▶ TASK ITEM: The job is to find each line of the records below that includes the word "none" and copy it.

########################################

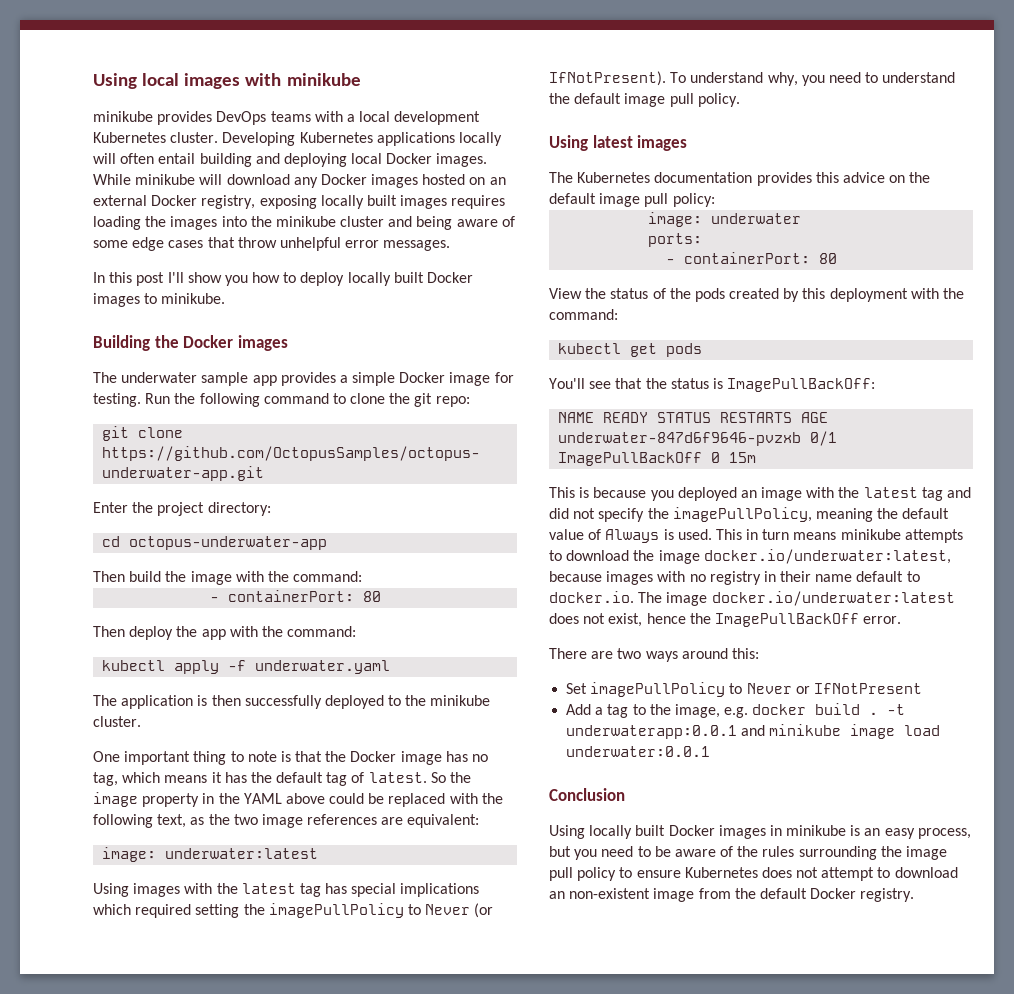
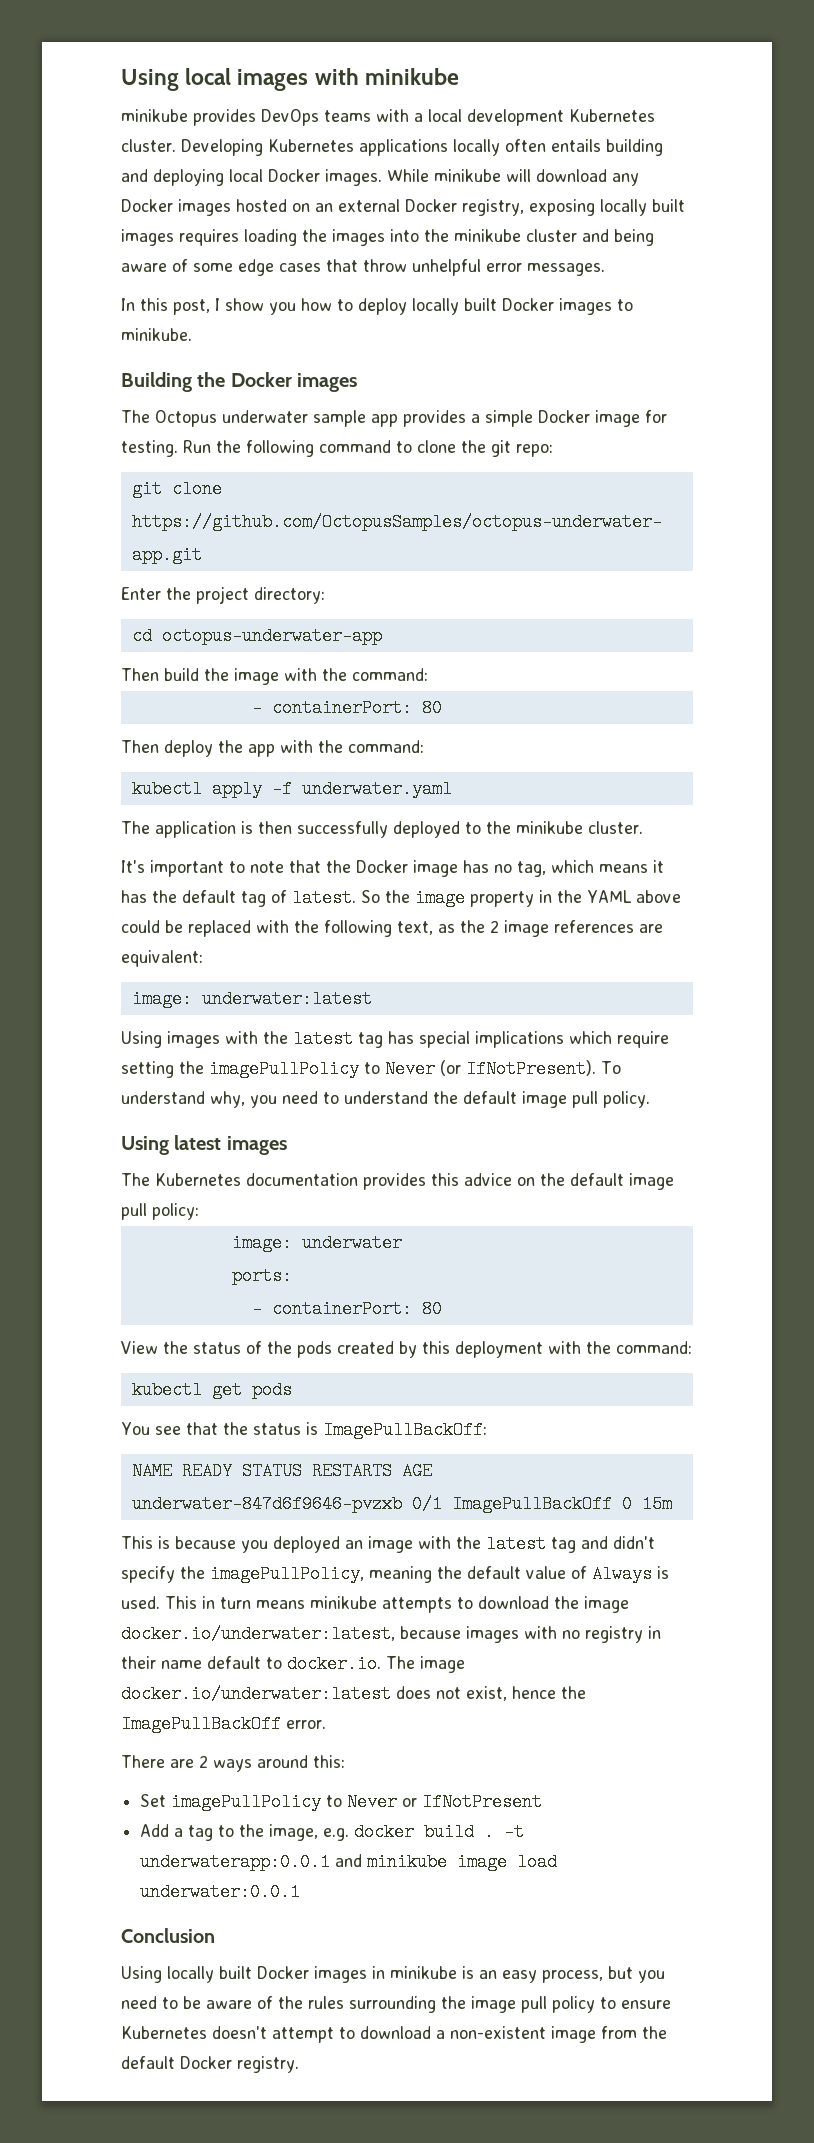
[93,153,196,164] will often entail -> [505,139,601,152] often entails
[136,272,184,286] post I'll -> [173,298,220,315] post, I
(117, 377) none -> [155,410,217,427] Octopus
[93,751,227,765] One important thing -> [121,860,224,877] It's important
[280,751,291,762] is -> (284, 867) none
[233,814,258,825] two -> [490,920,499,933] 2
[135,904,192,918] required -> [617,1031,669,1048] require
[549,378,585,389] You'll -> [121,1422,150,1435] You
[549,508,596,519] did not -> [613,1536,655,1549] didn't
[617,648,642,659] two -> [199,1755,208,1768] 2
[761,867,819,878] does not -> [212,2026,267,2039] doesn't
[549,891,565,899] an -> [436,2030,445,2039] a

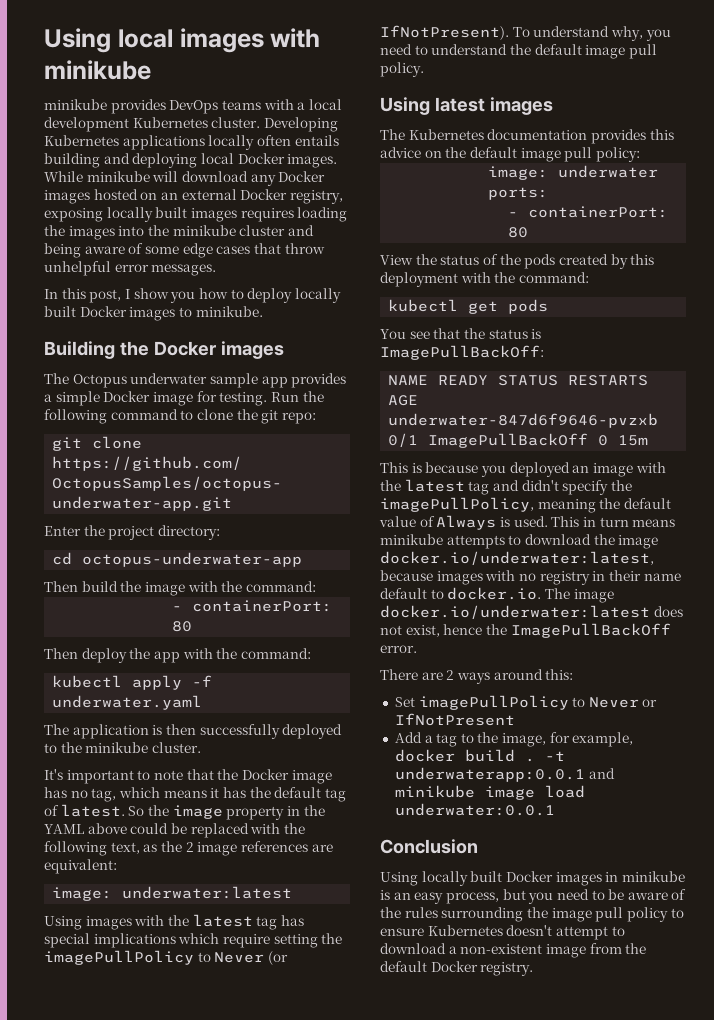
[323,1828,350,1841] e.g. -> [549,732,634,747] for example,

########################################

▶ RESULT OF THE TASK:
(117, 377) none -> [155,410,217,427] Octopus
[280,751,291,762] is -> (284, 867) none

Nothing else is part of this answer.